Each line below with the string "that" should be copied.

━━━━━━

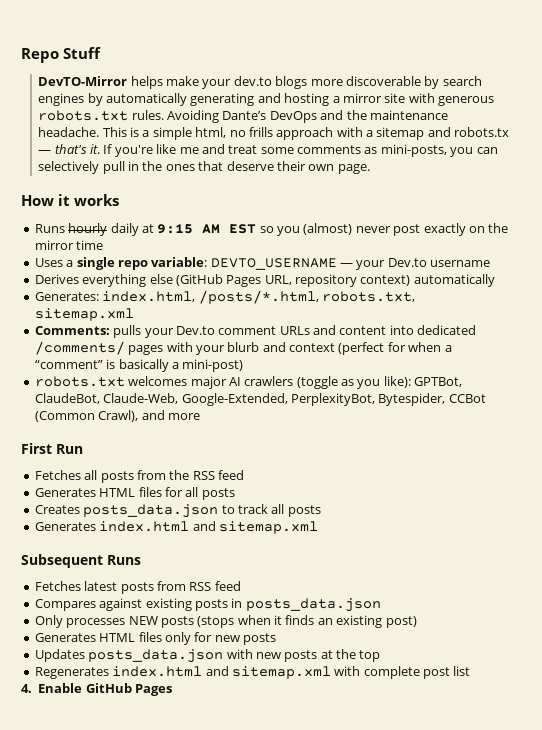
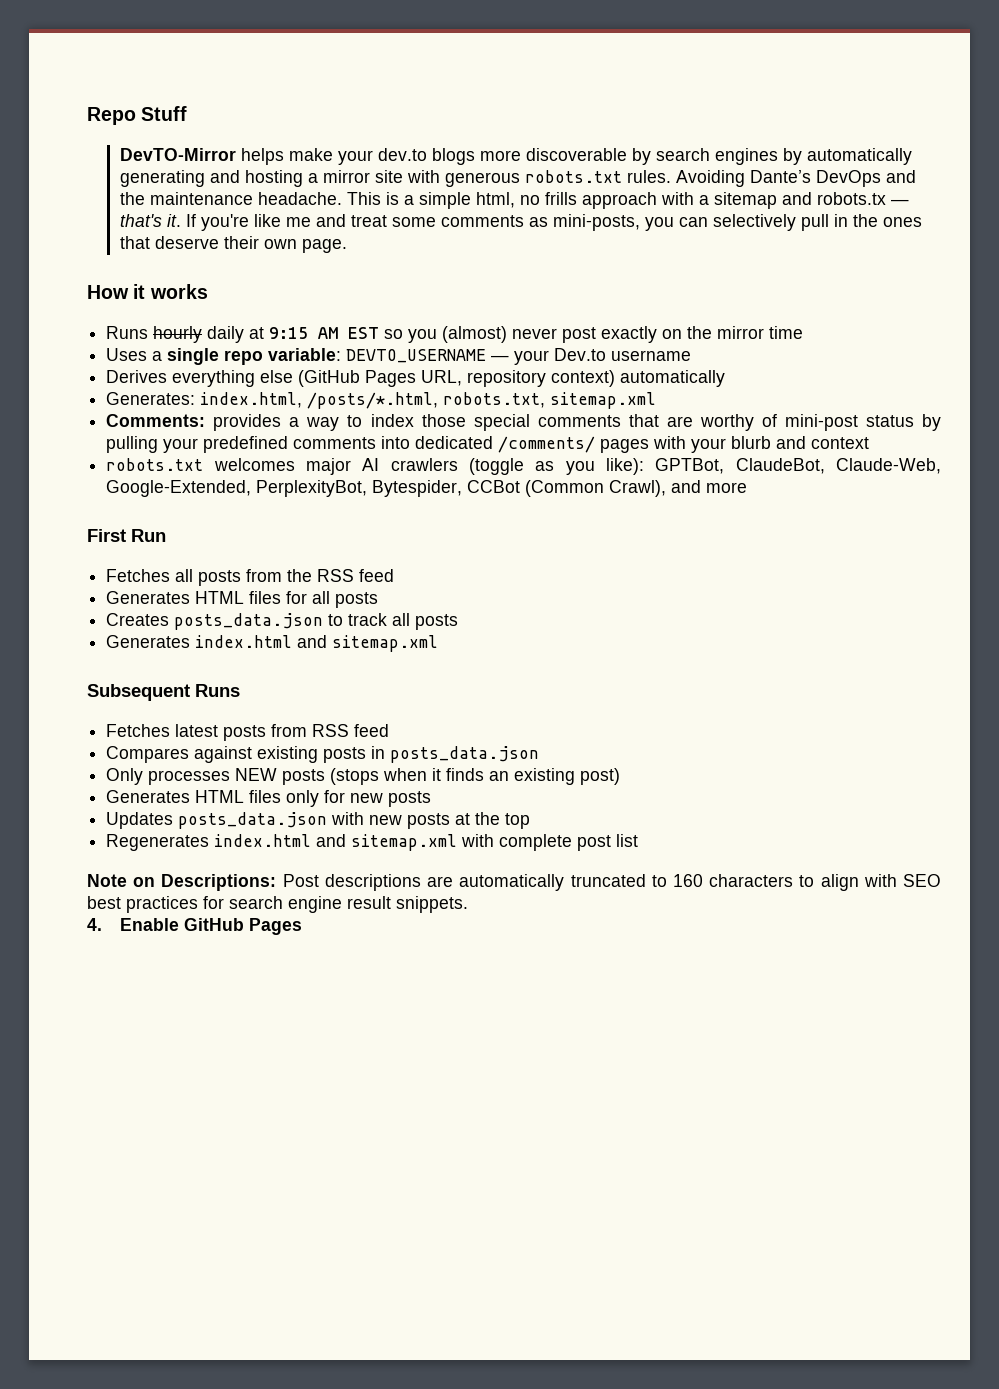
- Comments: pulls your Dev.to comment URLs and content into dedicated /comments/ pages with your blurb and context (perfect for when a “comment” is basically a mini‑post)
+ Comments: provides a way to index those special comments that are worthy of mini-post status by pulling your predefined comments into dedicated /comments/ pages with your blurb and context
+ Note on Descriptions: Post descriptions are automatically truncated to 160 characters to align with SEO best practices for search engine result snippets.

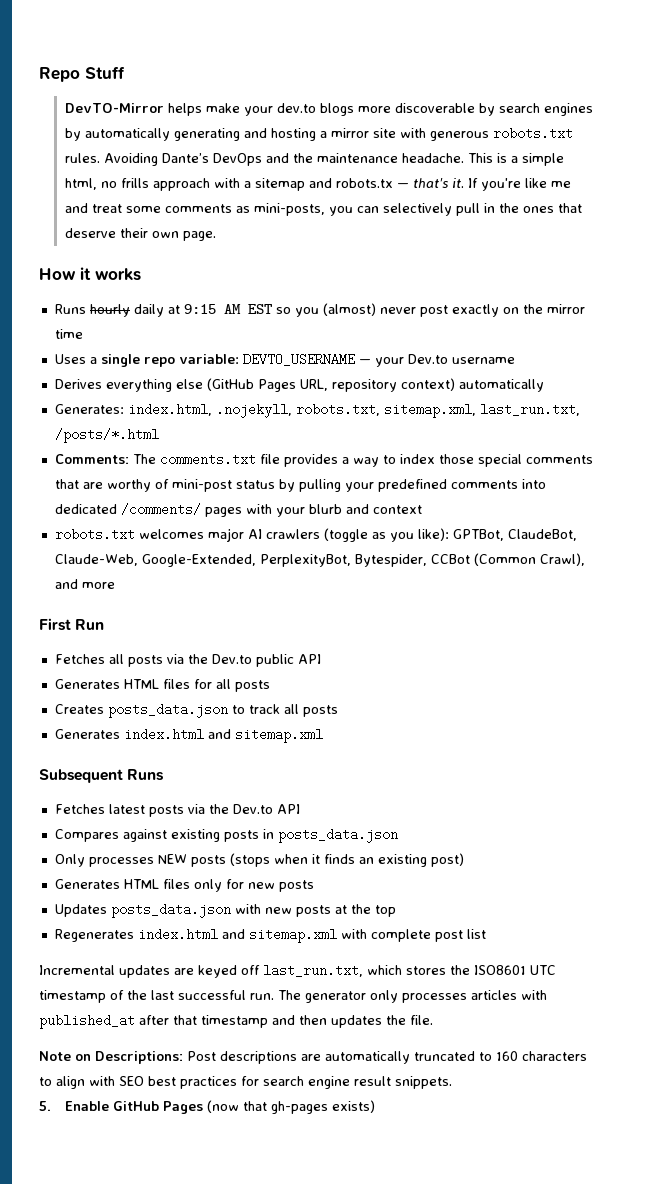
- Generates: index.html, /posts/*.html, robots.txt, sitemap.xml
- Comments: provides a way to index those special comments that are worthy of mini-post status by pulling your predefined comments into dedicated /comments/ pages with your blurb and context
+ Generates: index.html, .nojekyll, robots.txt, sitemap.xml, last_run.txt, /posts/*.html
+ Comments: The comments.txt file provides a way to index those special comments that are worthy of mini-post status by pulling your predefined comments into dedicated /comments/ pages with your blurb and context
- Fetches all posts from the RSS feed
+ Fetches all posts via the Dev.to public API
- Fetches latest posts from RSS feed
+ Fetches latest posts via the Dev.to API
+ Incremental updates are keyed off last_run.txt, which stores the ISO8601 UTC timestamp of the last successful run. The generator only processes articles with published_at after that timestamp and then updates the file.
- 4. Enable GitHub Pages
+ 5. Enable GitHub Pages (now that gh-pages exists)

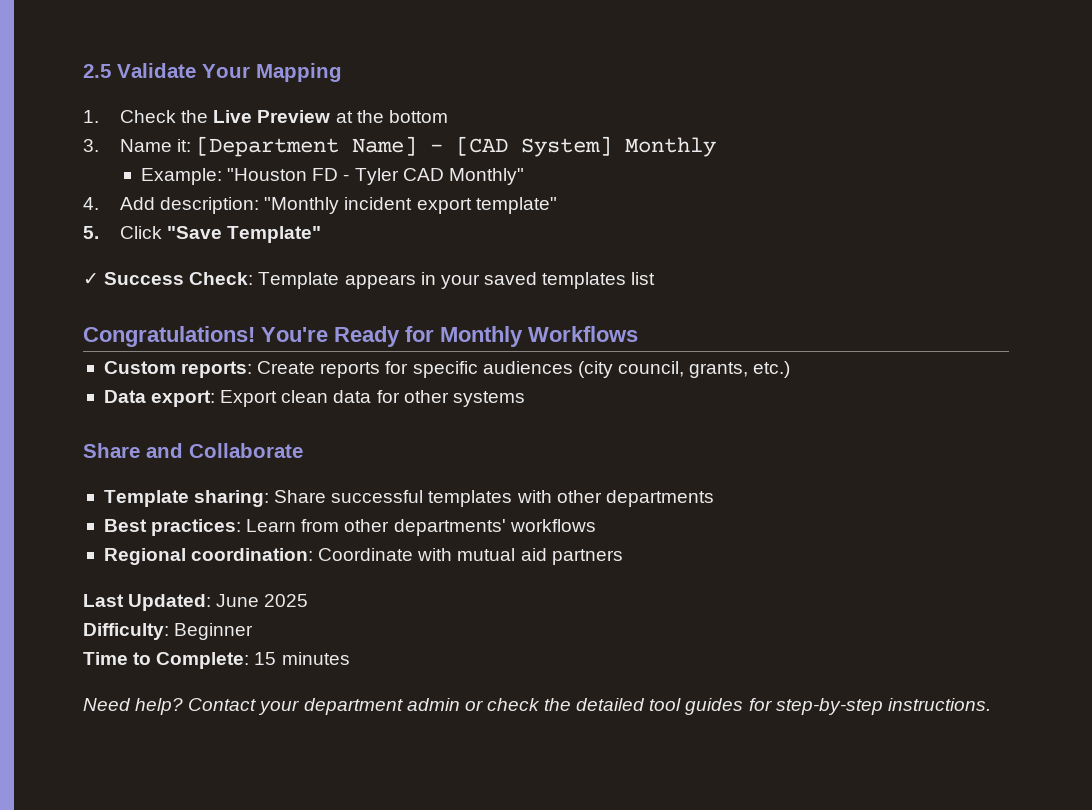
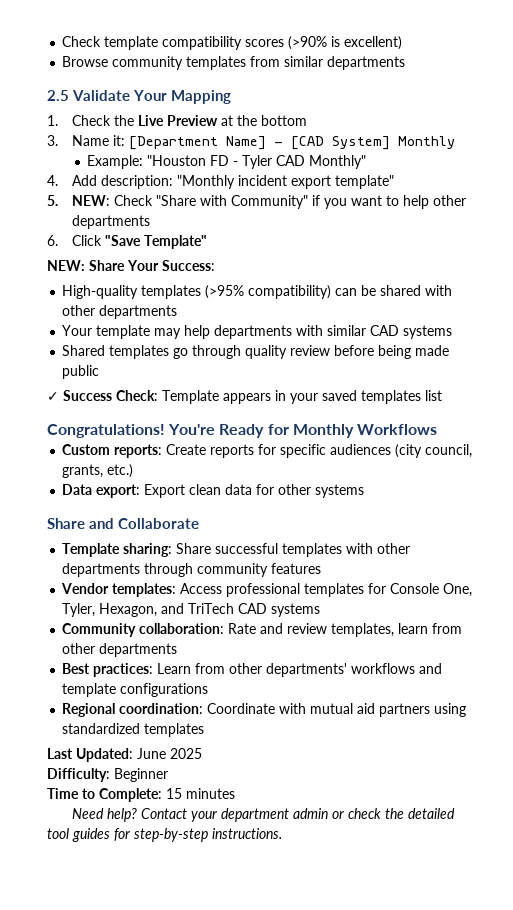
+ Check template compatibility scores (>90% is excellent)
+ Browse community templates from similar departments
- 5. Click "Save Template"
+ 5. NEW: Check "Share with Community" if you want to help other departments
+ 6. Click "Save Template"
+ NEW: Share Your Success:
+ High-quality templates (>95% compatibility) can be shared with other departments
+ Your template may help departments with similar CAD systems
+ Shared templates go through quality review before being made public
- Template sharing: Share successful templates with other departments
+ Template sharing: Share successful templates with other departments through community features
+ Vendor templates: Access professional templates for Console One, Tyler, Hexagon, and TriTech CAD systems
+ Community collaboration: Rate and review templates, learn from other departments
- Best practices: Learn from other departments' workflows
+ Best practices: Learn from other departments' workflows and template configurations
- Regional coordination: Coordinate with mutual aid partners
+ Regional coordination: Coordinate with mutual aid partners using standardized templates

━━━━━━

**Worked solution**:
+ Comments: provides a way to index those special comments that are worthy of mini-post status by pulling your predefined comments into dedicated /comments/ pages with your blurb and context
- Comments: provides a way to index those special comments that are worthy of mini-post status by pulling your predefined comments into dedicated /comments/ pages with your blurb and context
+ Comments: The comments.txt file provides a way to index those special comments that are worthy of mini-post status by pulling your predefined comments into dedicated /comments/ pages with your blurb and context
+ Incremental updates are keyed off last_run.txt, which stores the ISO8601 UTC timestamp of the last successful run. The generator only processes articles with published_at after that timestamp and then updates the file.
+ 5. Enable GitHub Pages (now that gh-pages exists)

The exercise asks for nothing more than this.